Rule #1 when you’re dealing with other people’s grammar and usage foibles: Don’t be a dick. (Actually, it’s rule #1 for almost any interpersonal relationships. Consider this rule the Strunk-and-Whited, all-needless-words-omitted version of the Golden Rule.) There are good and bad arguments for both sides of this issue, and winning such an argument earns you absolutely nothing. Intent will not be lost. English will not collapse. And with so many errors in the produce section, your editorial efforts can be better spent elsewhere.

And finally, a suggestion to supermarket marketers (would they be supermarketers?): If you want to create some viral online buzz about your business, try changing those express-lane signs to read “A dozen or so items.” Doing so is bound to draw the attention of Weird Als and Language Loggers alike.

Flammable vs. inflammable

What bugs me about this particular pair is that THEY BOTH MEAN THE SAME THING. Inflammable comes to us from the word inflame. Although the in- prefix usually indicates the opposite of what follows — as in incapable, ineligible, and infallible — it can also mean “toward,” “within,” or “on.” Infiltrate, increase, and incumbent use the prefix in the same way. Regardless, inflammable was confusing because people thought it meant the opposite of what it does, which in this case could lead to some very dangerous situations.
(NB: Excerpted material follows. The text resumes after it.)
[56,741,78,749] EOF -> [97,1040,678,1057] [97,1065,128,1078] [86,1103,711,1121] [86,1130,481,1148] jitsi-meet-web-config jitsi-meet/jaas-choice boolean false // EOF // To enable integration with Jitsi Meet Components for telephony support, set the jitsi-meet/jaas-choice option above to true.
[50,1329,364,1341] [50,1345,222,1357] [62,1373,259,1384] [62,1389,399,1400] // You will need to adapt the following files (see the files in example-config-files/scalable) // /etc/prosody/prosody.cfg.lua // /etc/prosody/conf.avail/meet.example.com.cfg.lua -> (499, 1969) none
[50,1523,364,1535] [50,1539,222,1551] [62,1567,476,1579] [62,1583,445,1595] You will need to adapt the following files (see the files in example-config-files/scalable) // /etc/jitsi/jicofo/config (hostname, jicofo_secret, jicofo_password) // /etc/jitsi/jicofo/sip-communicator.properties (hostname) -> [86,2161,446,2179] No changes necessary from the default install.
So people used flammable instead. The important thing to remember is not to light up a cigarette next to a big tank with INFLAMMABLE printed on it. Things that can’t catch fire were given the word nonflammable. If anyone reading this post ever sees a sign that uses the word noninflammable, please take a quick picture of it and let me know in the comments here. That’ll be a great discussion starter, and maybe a decent T-shirt.

Forego vs. Forgo

Forego means "to go before." We don't see this word very often outside of the phrase "a foregone conclusion." Forgo means to go without. Foregone appetizers are the shrimp cocktail you just ate. Forgone appetizers means you didn't get any yummy shrimp cocktail.Try not to mix these two up anymore.

F#¢%ing self-censorship

Unless you’re doing it in a funny or sarcastic way, don’t replace letters in curse words with random symbols. If you feel strongly enough that a swear word is needed, use the damned swear word. If you don’t feel strongly enough about the statement to use a swear word, don’t hint at the possibility that you might be considering using a curse word by altering letters; just use a different word. Look: margarine isn’t butter, and sh*tfaced isn’t shitfaced, so don’t expect us to believe it is. And as a general rule, if you find yourself typing “I’m a f#¢%ing bada$$,” you are not, in fact, a fucking badass.